◆ YOUR OBJECTIVE: In your copy of the entries, please include no pictures and return every word exactly.

◆ DATA TO EXAMINE:
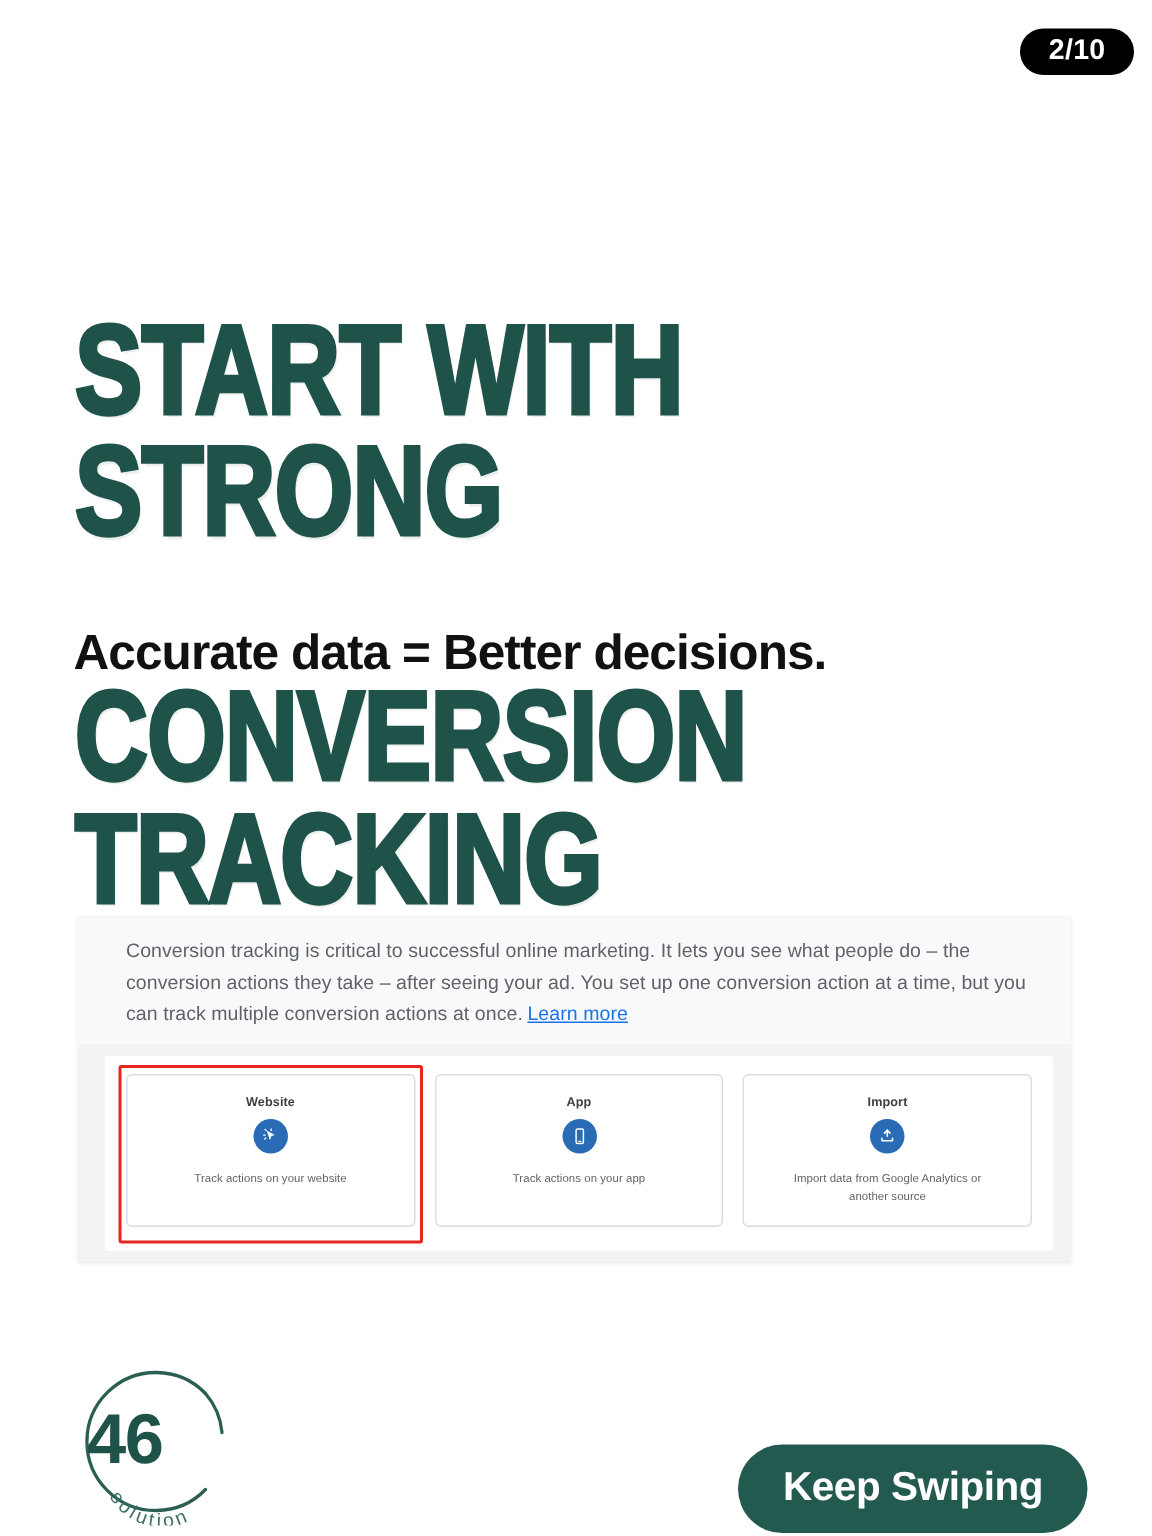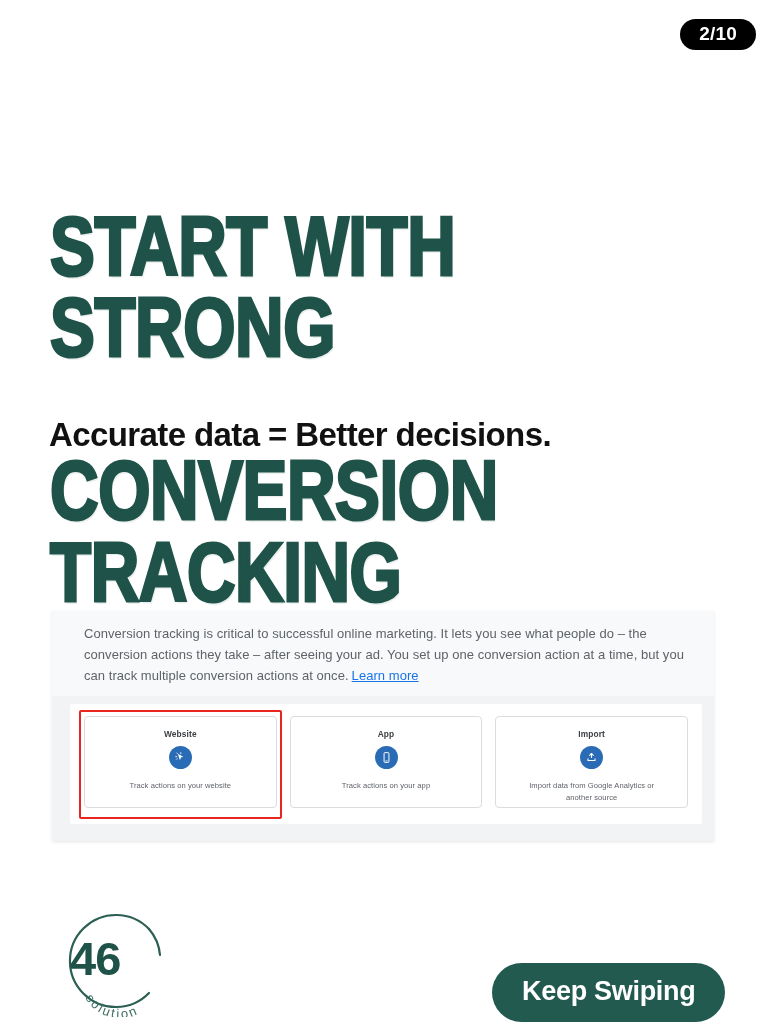--- a/index.html
+++ b/index.html
@@ -157,21 +157,21 @@
 
   .cards {
     display: flex;
     gap: 13px;
   }
   .card {
     flex: 1;
     background: #ffffff;
     border: 1px solid #dadce0;
     border-radius: 4px;
-    padding: 12px 8px 4px 8px;
+    padding: 12px 8px 14px 8px;
     text-align: center;
     min-height: 72px;
     display: flex;
     flex-direction: column;
     align-items: center;
     position: relative;
   }
   .card.selected::after {
     content: "";
     position: absolute;
@@ -206,21 +206,21 @@
     font-size: 7.6px;
     color: #5f6368;
     line-height: 1.5;
     letter-spacing: 0.05px;
     max-width: 130px;
   }
 
   
   .logo {
     position: absolute;
-    left: 48px;
+    left: 36px;
     top: 903px;
     width: 130px;
     height: 114px;
   }
   .logo svg { display: block; }
 
   
   .cta {
     position: absolute;
     left: 492px;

◆ EXERCISE ANSWER:
--- a/index.html
+++ b/index.html
@@ -157,21 +157,21 @@
 
   .cards {
     display: flex;
     gap: 13px;
   }
   .card {
     flex: 1;
     background: #ffffff;
     border: 1px solid #dadce0;
     border-radius: 4px;
-    padding: 12px 8px 4px 8px;
+    padding: 12px 8px 14px 8px;
     text-align: center;
     min-height: 72px;
     display: flex;
     flex-direction: column;
     align-items: center;
     position: relative;
   }
   .card.selected::after {
     content: "";
     position: absolute;
@@ -206,21 +206,21 @@
     font-size: 7.6px;
     color: #5f6368;
     line-height: 1.5;
     letter-spacing: 0.05px;
     max-width: 130px;
   }
 
   
   .logo {
     position: absolute;
-    left: 48px;
+    left: 36px;
     top: 903px;
     width: 130px;
     height: 114px;
   }
   .logo svg { display: block; }
 
   
   .cta {
     position: absolute;
     left: 492px;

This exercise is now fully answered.